Y hay también unos álamos gigantes a la derecha, al fondo. Una decena de arbustos bien crecidos. Arborescentes como pira que no apagara nunca. Unos cipreses dándonos, dandys, la bienvenida siempre. Un manantial de paz en tres palabras. Con independencia del chapoteo de los chiquillos del lindante camping de reposo y piscina. Y su discreta y respetuosa megafonía. Pienso que en otros lugares sonarán músicas del verano de sol a sol. Obligadamente alegres. Repetitivas. Aceleradoras del transcurso del día vacacional. Músicas que dan sed para acabar con todo el dinero que llevamos en el bolsillo. Pienso que en Agosto no hay música mejor que la que produce el roce de las ardillas en sus saltos de plátano a sabina, de sauce a cerezo viejo. El almacén de comida ideal para estos bichos de cola larga. Ni música mejor que la boca de riego manando agua. O que la tijera de poda cortando madreselva, eso verde muy ramificado que todo lo atrapa, como la vida. O la propia música de los textos leídos en silencio. Cerebrales. Los tan queridos artículos de Muñoz Molina. Los recordados de nuestra querida ausente Mercedes Soriano. Seguro que ahora le hubiera gustado compartir con nosotros armonía. O utópica independencia. O la música misma del suspense que no termina nunca. Preparándote para ser buen espectador del desigual e inquietante cine televisivo.
Una parte del día se ha ido con estas notas y nos espera darle vida a la herramienta. Sellar la tela asfáltica, coger unos cubos de caduca cereza no recogida. Simplemente sentarnos a ver el campo o los ojos del puente sobre el Arlanza en su magnífica y muy necesaria construcción. Cinco bares hay en este pueblo y no los hemos visto en esta ocasión. Con esta lentitud el bien o el mal no existen. Pero el bien nos lo llevamos con nosotros engarrafado en cinco litros de vino de Evaristo. Clarete Rachel de cepa, de palo centenario. Muy fresquito al paladar, sin nota de malicia.
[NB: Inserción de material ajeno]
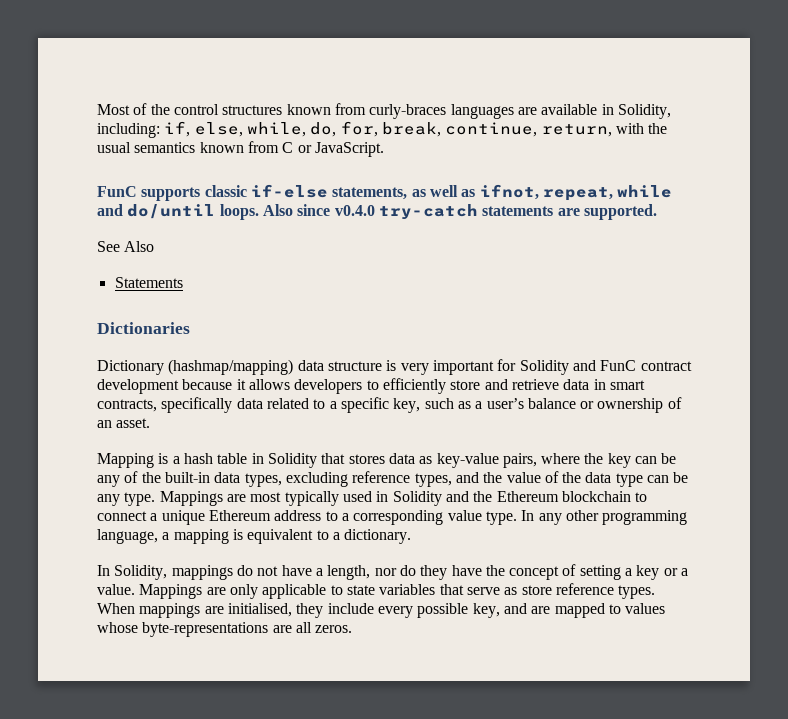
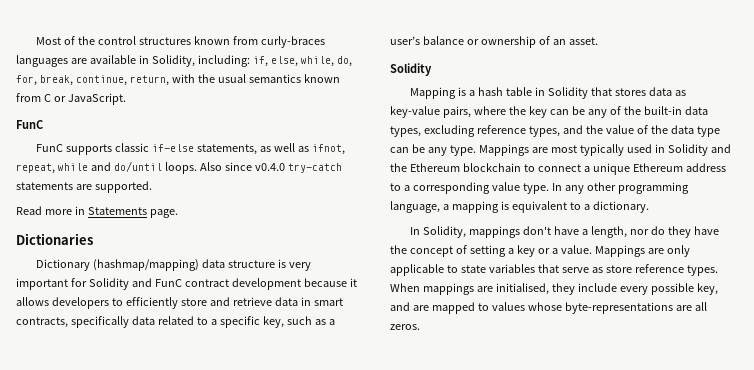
  Most of the control structures known from curly-braces languages are available in Solidity, including: if, else, while, do, for, break, continue, return, with the usual semantics known from C or JavaScript.
+ FunC
- See Also
- Statements
+ Read more in Statements page.
  Dictionary (hashmap/mapping) data structure is very important for Solidity and FunC contract development because it allows developers to efficiently store and retrieve data in smart contracts, specifically data related to a specific key, such as a user’s balance or ownership of an asset.
+ Solidity
- In Solidity, mappings do not have a length, nor do they have the concept of setting a key or a value.
+ In Solidity, mappings don't have a length, nor do they have the concept of setting a key or a value.

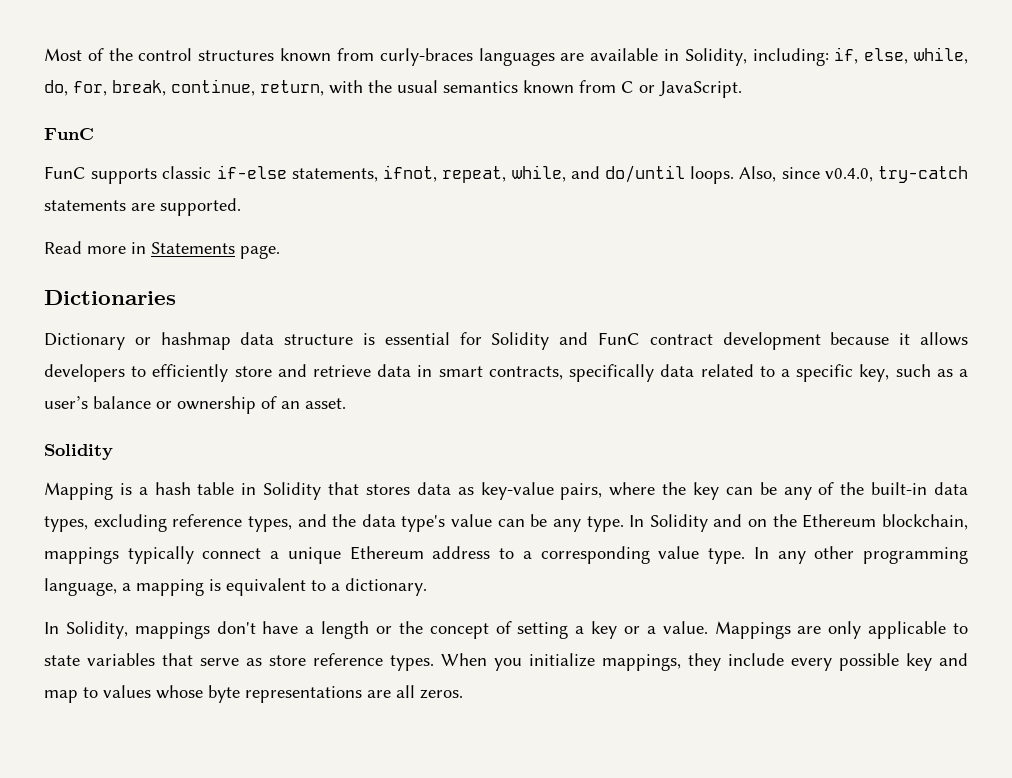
- FunC supports classic if-else statements, as well as ifnot, repeat, while and do/until loops.
+ FunC supports classic if-else statements, ifnot, repeat, while, and do/until loops.
- Also since v0.4.0 try-catch statements are supported.
+ Also, since v0.4.0, try-catch statements are supported.
- Dictionary (hashmap/mapping) data structure is very important for Solidity and FunC contract development because it allows developers to efficiently store and retrieve data in smart contracts, specifically data related to a specific key, such as a user’s balance or ownership of an asset.
+ Dictionary or hashmap data structure is essential for Solidity and FunC contract development because it allows developers to efficiently store and retrieve data in smart contracts, specifically data related to a specific key, such as a user’s balance or ownership of an asset.
- Mapping is a hash table in Solidity that stores data as key-value pairs, where the key can be any of the built-in data types, excluding reference types, and the value of the data type can be any type. Mappings are most typically used in Solidity and the Ethereum blockchain to connect a unique Ethereum address to a corresponding value type.
+ Mapping is a hash table in Solidity that stores data as key-value pairs, where the key can be any of the built-in data types, excluding reference types, and the data type's value can be any type. In Solidity and on the Ethereum blockchain, mappings typically connect a unique Ethereum address to a corresponding value type.
- In Solidity, mappings don't have a length, nor do they have the concept of setting a key or a value.
+ In Solidity, mappings don't have a length or the concept of setting a key or a value.
- When mappings are initialised, they include every possible key, and are mapped to values whose byte-representations are all zeros.
+ When you initialize mappings, they include every possible key and map to values whose byte representations are all zeros.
Y ahora quiero recordarte amigo Antón, cuántas veces rememoraré a aquel artista. Parado en el sur de Francia, por una huelga de transporte en la frontera. Usó para su trabajo la imagen de la habitación que le había correspondido. Allí elaboró el pintor una nueva e interesante versión de los cuadros que le tocaron en suerte: cisnes, ciervos. Miel sobre néctar de brezo. La maravilla con fuego bajo en su interior. La vimos en Vanguardia...¿recuerdas?.